Świetnie, tato, nie martw się.
Minęło ponad dwadzieścia lat małżeństwa, córka była już dorosła. Przez te lata ani Darek, ani Kasia nie wracali do tematu drugiego dziecka. Jakby temat był zamknięty. Może każdemu coś świtało w głowie, ale głośno nie mówili.
Gdy Zosia była na ostatnim roku, oznajmiła:
Mamo, tato po obronie bierzemy ślub z Krzysiem.
Rodzice znali chłopaka spotykali się półtora roku. Krzysio, porządny chłopak z dobrej rodziny, też studiował, ale na innym wydziale.
No cóż, masz prawo zgodził się Darek. Dobrze, iż po studiach znajdziecie pracę, będziecie samodzielni.
Plany pokrzyżowało zdrowie Kasi. Darek nalegał:
Kasieńko, musisz się zbadać. Ze zdrowiem nie ma żartów.
Dobrze, Darku, pójdę jak będzie gorzej ciągle odwlekała.
W końcu trafiła do szpitala ciężka choroba dała o sobie znać. Darek widział, jak słabnie, i wiedział, iż walka jest przegrana.
Zosia i Krzysio odłożyli ślub. Córka wspierała ojca, pomagała matce, ale nadszedł dzień, gdy Kasia odeszła.
Darek nie mógł sobie wybaczyć wspominał swoją zdradę, myślał, iż to przez niego Kasia tak cierpiała.
Po pogrzebie życie powoli wracało do normy. Pewnego dnia Zosia przeglądała rzeczy matki i znalazła pożółkły list. Serce zamarło jej, gdy przeczytała wyznanie: Darek nie jest jej biologicznym ojcem.
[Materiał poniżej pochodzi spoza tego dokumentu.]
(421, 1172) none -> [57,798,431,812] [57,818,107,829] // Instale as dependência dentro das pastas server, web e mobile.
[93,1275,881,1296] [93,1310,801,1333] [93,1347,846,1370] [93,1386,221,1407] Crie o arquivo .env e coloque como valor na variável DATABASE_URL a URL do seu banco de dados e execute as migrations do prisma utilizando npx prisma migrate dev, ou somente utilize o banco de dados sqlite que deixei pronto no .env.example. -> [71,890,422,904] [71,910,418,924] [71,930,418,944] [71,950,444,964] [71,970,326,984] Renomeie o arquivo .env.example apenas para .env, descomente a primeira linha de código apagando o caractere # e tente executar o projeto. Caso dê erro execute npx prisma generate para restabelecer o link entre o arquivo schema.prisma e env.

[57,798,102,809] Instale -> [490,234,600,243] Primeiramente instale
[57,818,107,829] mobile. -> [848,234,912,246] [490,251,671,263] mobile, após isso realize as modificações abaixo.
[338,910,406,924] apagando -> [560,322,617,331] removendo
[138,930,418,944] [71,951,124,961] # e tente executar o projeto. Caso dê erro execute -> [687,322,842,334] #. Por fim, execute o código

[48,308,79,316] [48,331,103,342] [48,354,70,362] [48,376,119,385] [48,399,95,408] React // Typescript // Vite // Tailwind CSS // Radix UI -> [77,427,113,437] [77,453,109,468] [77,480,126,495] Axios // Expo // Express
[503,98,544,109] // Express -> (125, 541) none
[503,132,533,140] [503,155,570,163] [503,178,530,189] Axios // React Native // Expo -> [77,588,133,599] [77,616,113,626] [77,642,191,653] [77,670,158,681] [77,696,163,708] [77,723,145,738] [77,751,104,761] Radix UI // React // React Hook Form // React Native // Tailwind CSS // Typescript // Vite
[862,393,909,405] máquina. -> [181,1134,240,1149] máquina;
Kasia opisała, jak po zdradzie Darka zemściła się, romansując z kolegą z pracy nauczycielem geografii, który przyjechał do szkoły na zastępstwo. Krótki romans, on był żonaty, wyjechał, a ona odkryła, iż jest w ciąży. Postanowiła nazwać córkę imieniem prawdziwego ojca Tomasza ale nigdy mu nie powiedziała o dziecku. Darkowi zaś wmówiła, iż to jego dziecko.
Darek, który do końca życia żałował swojej słabości, choćby nie podejrzewał prawdy. Wychowywał Zosię z miłością, a Kasia zabrała tajemnicę do grobu prawie.
Zosia powinna znać prawdę zdecydowała w końcu. Życie bywa nieprzewidywalne.
Zosia siedziała z listem w ręku, nie mogąc uwierzyć. Jej cały świat runął. Nie wiedziała, czy czuje złość, żal, czy współczucie dla matki. Musiała porozmawiać z Darkiem.
Tato musimy porozmawiać.
Z trudem wyznała, co przeczytała. DarekZosia zrozumiała, iż choć prawda była bolesna, to Darek jej prawdziwy ojciec w każdym innym sensie zawsze będzie przy niej, bo miłość nie zna granic krwi ani przeszłości.